• [YOUR INSTRUCTIONS]: Every line of the material below needs to be copied exactly; omit the pictures.

• [SUPPLIED RECORDS]:
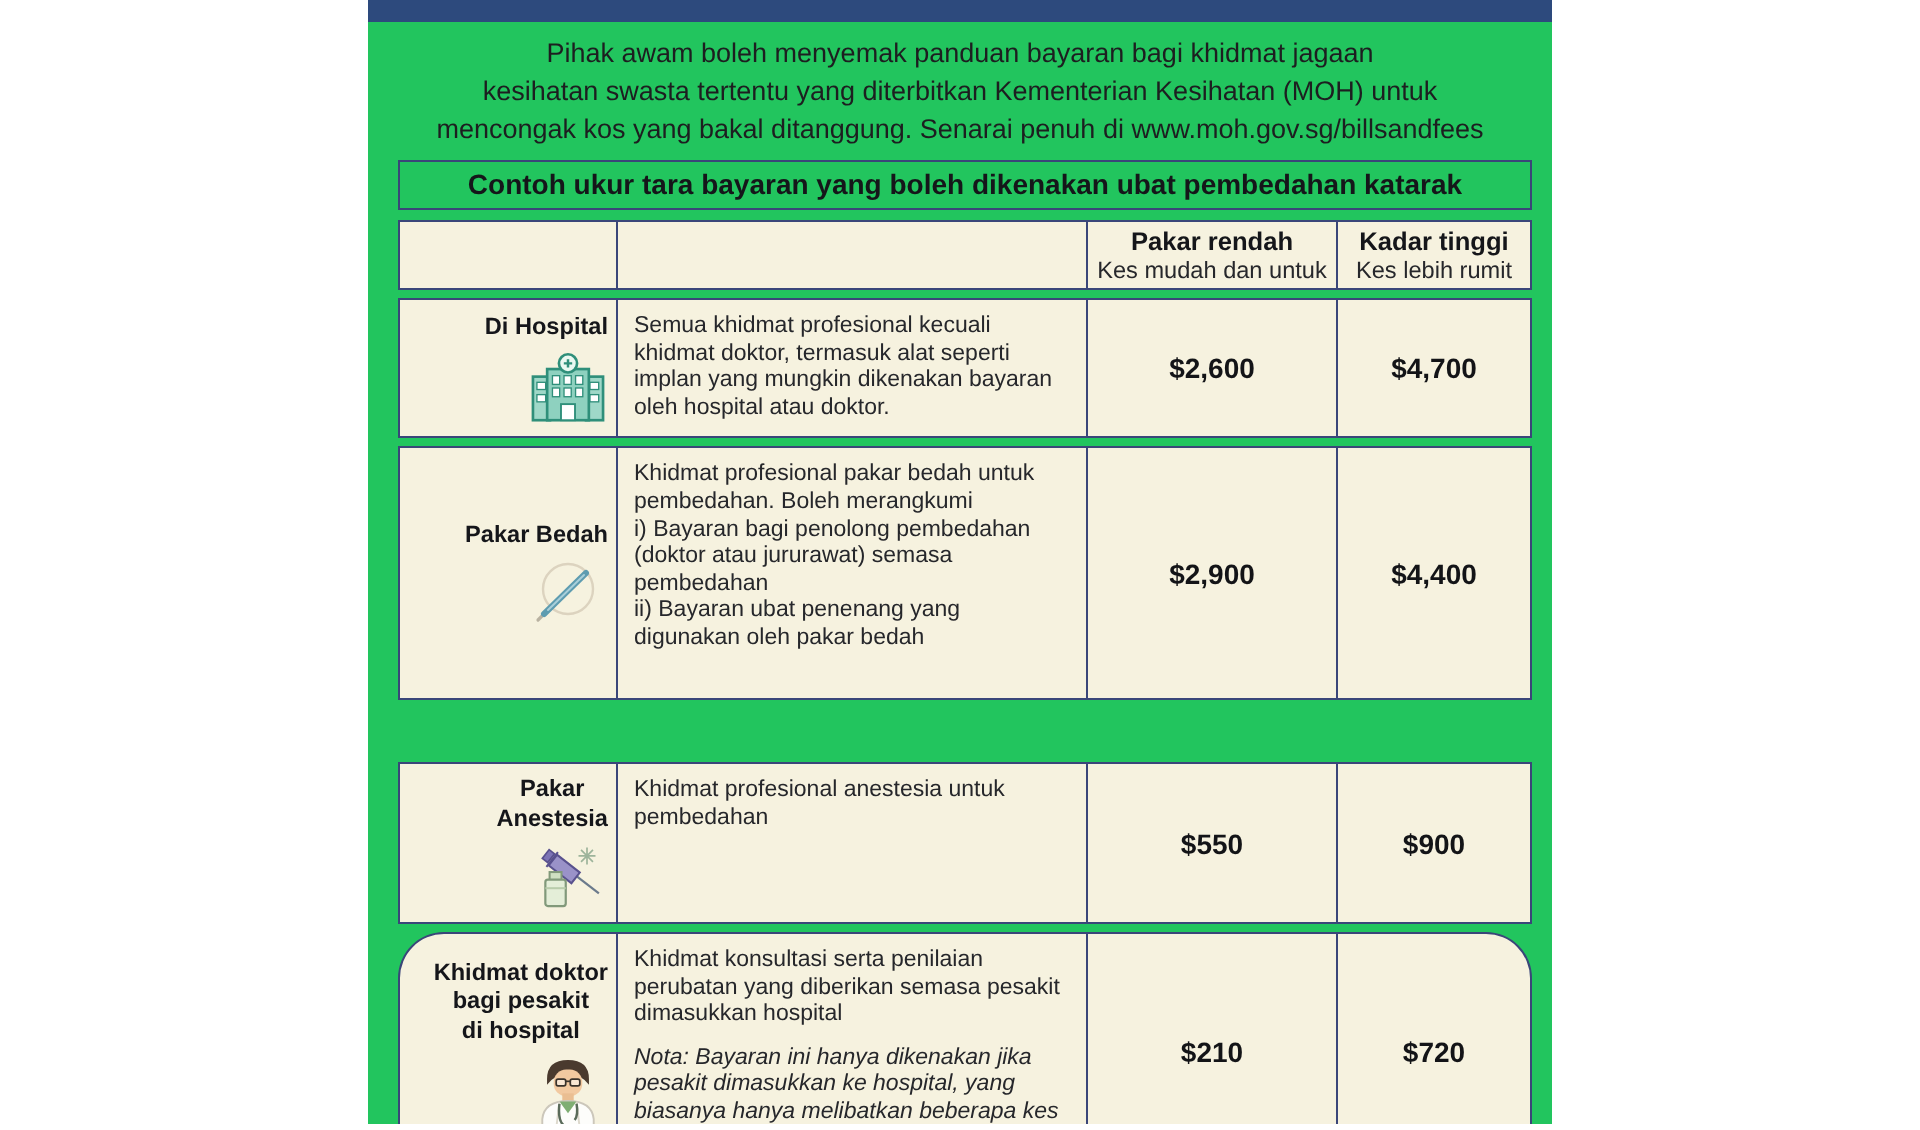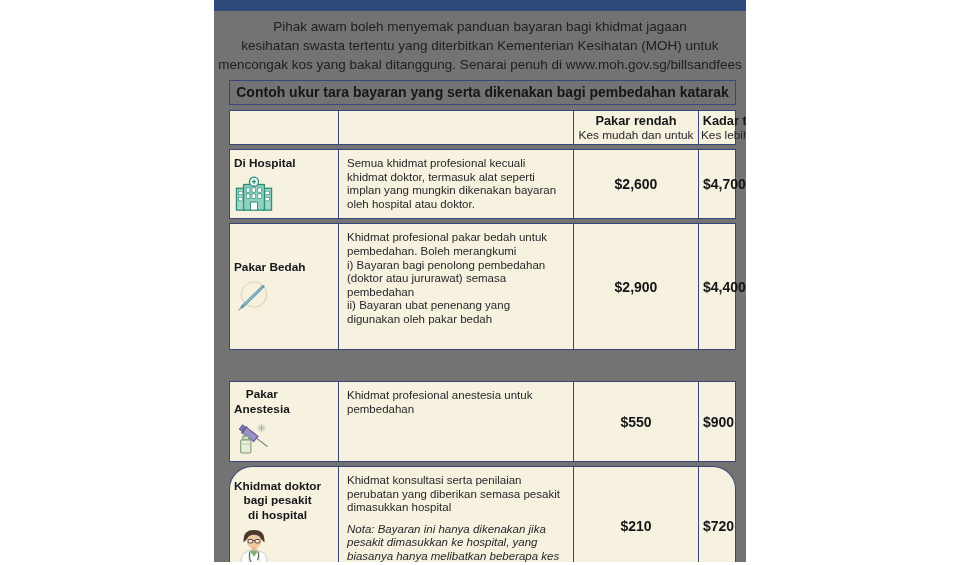--- a/index.html
+++ b/index.html
@@ -5,7 +5,7 @@
   * { margin:0; padding:0; box-sizing:border-box; }
   body { background:#ffffff; font-family:"Liberation Sans", sans-serif; }
   .canvas { position:relative; width:960px; height:565px; background:#ffffff; overflow:hidden; }
-  .content { width:532px; height:562px; margin:0 auto; background:#737373; overflow:hidden; }
+  .content { width:592px; height:562px; margin:0 auto; background:#22c55e; overflow:hidden; }
   .topbar { height:11px; background:#2d4a7d; }
   .intro { padding:7px 2px 5px; text-align:center; }
   .intro-line { white-space:nowrap; font-size:13.5px; line-height:1.4; color:#1d1e20; font-weight:500; }

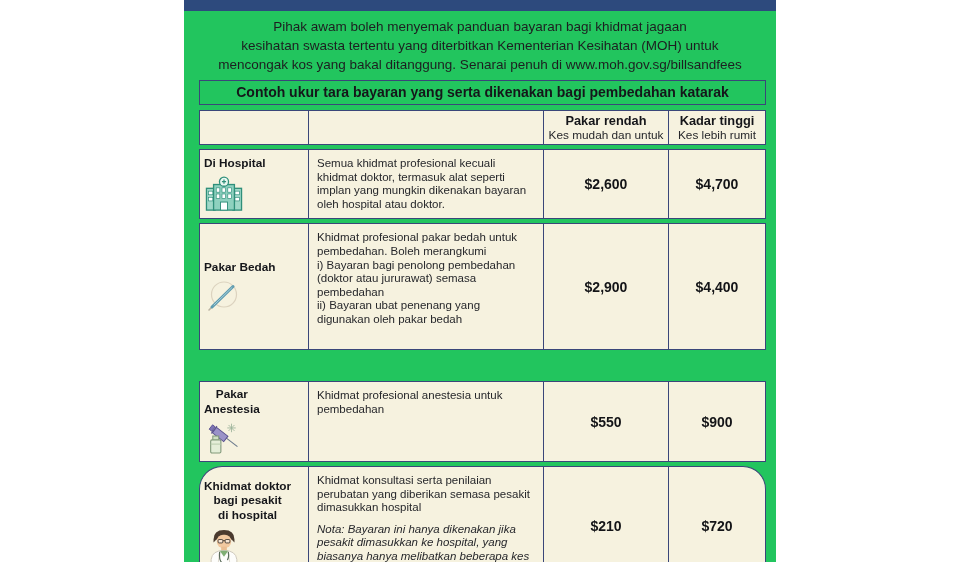--- a/index.html
+++ b/index.html
@@ -46,7 +46,7 @@
     </div>
 
     <div class="tablewrap">
-      <div class="title-box">Contoh ukur tara bayaran yang serta dikenakan bagi pembedahan katarak</div>
+      <div class="title-box">Contoh ukur tara bayaran yang boleh dikenakan ubat pembedahan katarak</div>
 
       <div class="trow hdr-row">
         <div class="cell"></div>

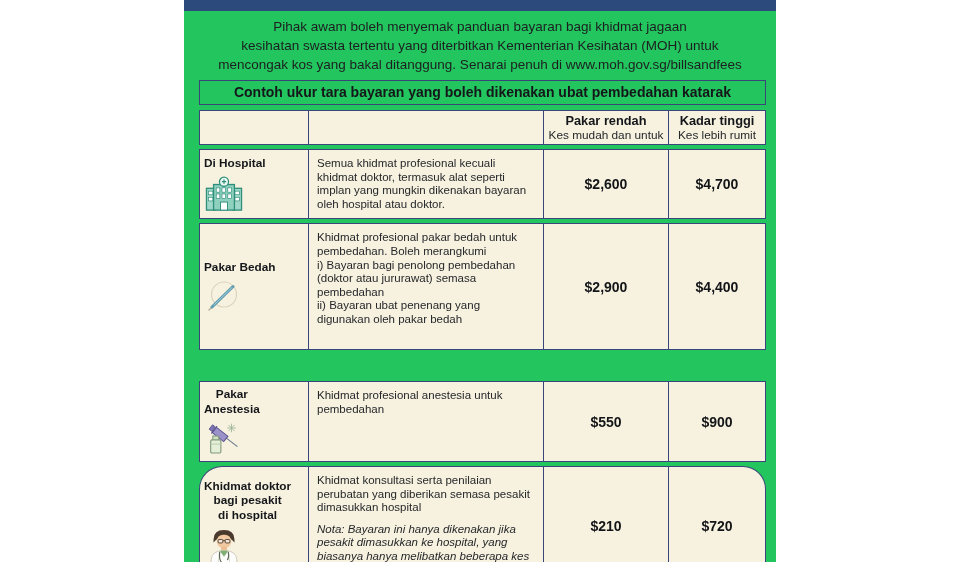--- a/index.html
+++ b/index.html
@@ -19,7 +19,7 @@
   .hdr-cell { display:flex; flex-direction:column; align-items:center; justify-content:center; padding:2px; }
   .hdr-title { font-weight:bold; font-size:12.8px; color:#15161a; line-height:1.2; white-space:nowrap; }
   .hdr-sub { font-size:11.8px; color:#26272b; line-height:1.2; white-space:nowrap; }
-  .label-cell { display:flex; flex-direction:column; align-items:flex-start; justify-content:center; gap:6px; padding:5px 4px; }
+  .label-cell { display:flex; flex-direction:column; align-items:flex-end; justify-content:center; gap:6px; padding:5px 4px; }
   .row-label { font-weight:bold; font-size:11.8px; color:#15161a; text-align:center; line-height:1.22; white-space:pre-line; }
   .desc-cell { padding:7px 8px; }
   .desc { font-size:11.5px; color:#26272b; line-height:1.18; white-space:pre-line; }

• [RESPONSE]:
--- a/index.html
+++ b/index.html
@@ -5,7 +5,7 @@
   * { margin:0; padding:0; box-sizing:border-box; }
   body { background:#ffffff; font-family:"Liberation Sans", sans-serif; }
   .canvas { position:relative; width:960px; height:565px; background:#ffffff; overflow:hidden; }
-  .content { width:532px; height:562px; margin:0 auto; background:#737373; overflow:hidden; }
+  .content { width:592px; height:562px; margin:0 auto; background:#22c55e; overflow:hidden; }
   .topbar { height:11px; background:#2d4a7d; }
   .intro { padding:7px 2px 5px; text-align:center; }
   .intro-line { white-space:nowrap; font-size:13.5px; line-height:1.4; color:#1d1e20; font-weight:500; }

--- a/index.html
+++ b/index.html
@@ -46,7 +46,7 @@
     </div>
 
     <div class="tablewrap">
-      <div class="title-box">Contoh ukur tara bayaran yang serta dikenakan bagi pembedahan katarak</div>
+      <div class="title-box">Contoh ukur tara bayaran yang boleh dikenakan ubat pembedahan katarak</div>
 
       <div class="trow hdr-row">
         <div class="cell"></div>

--- a/index.html
+++ b/index.html
@@ -19,7 +19,7 @@
   .hdr-cell { display:flex; flex-direction:column; align-items:center; justify-content:center; padding:2px; }
   .hdr-title { font-weight:bold; font-size:12.8px; color:#15161a; line-height:1.2; white-space:nowrap; }
   .hdr-sub { font-size:11.8px; color:#26272b; line-height:1.2; white-space:nowrap; }
-  .label-cell { display:flex; flex-direction:column; align-items:flex-start; justify-content:center; gap:6px; padding:5px 4px; }
+  .label-cell { display:flex; flex-direction:column; align-items:flex-end; justify-content:center; gap:6px; padding:5px 4px; }
   .row-label { font-weight:bold; font-size:11.8px; color:#15161a; text-align:center; line-height:1.22; white-space:pre-line; }
   .desc-cell { padding:7px 8px; }
   .desc { font-size:11.5px; color:#26272b; line-height:1.18; white-space:pre-line; }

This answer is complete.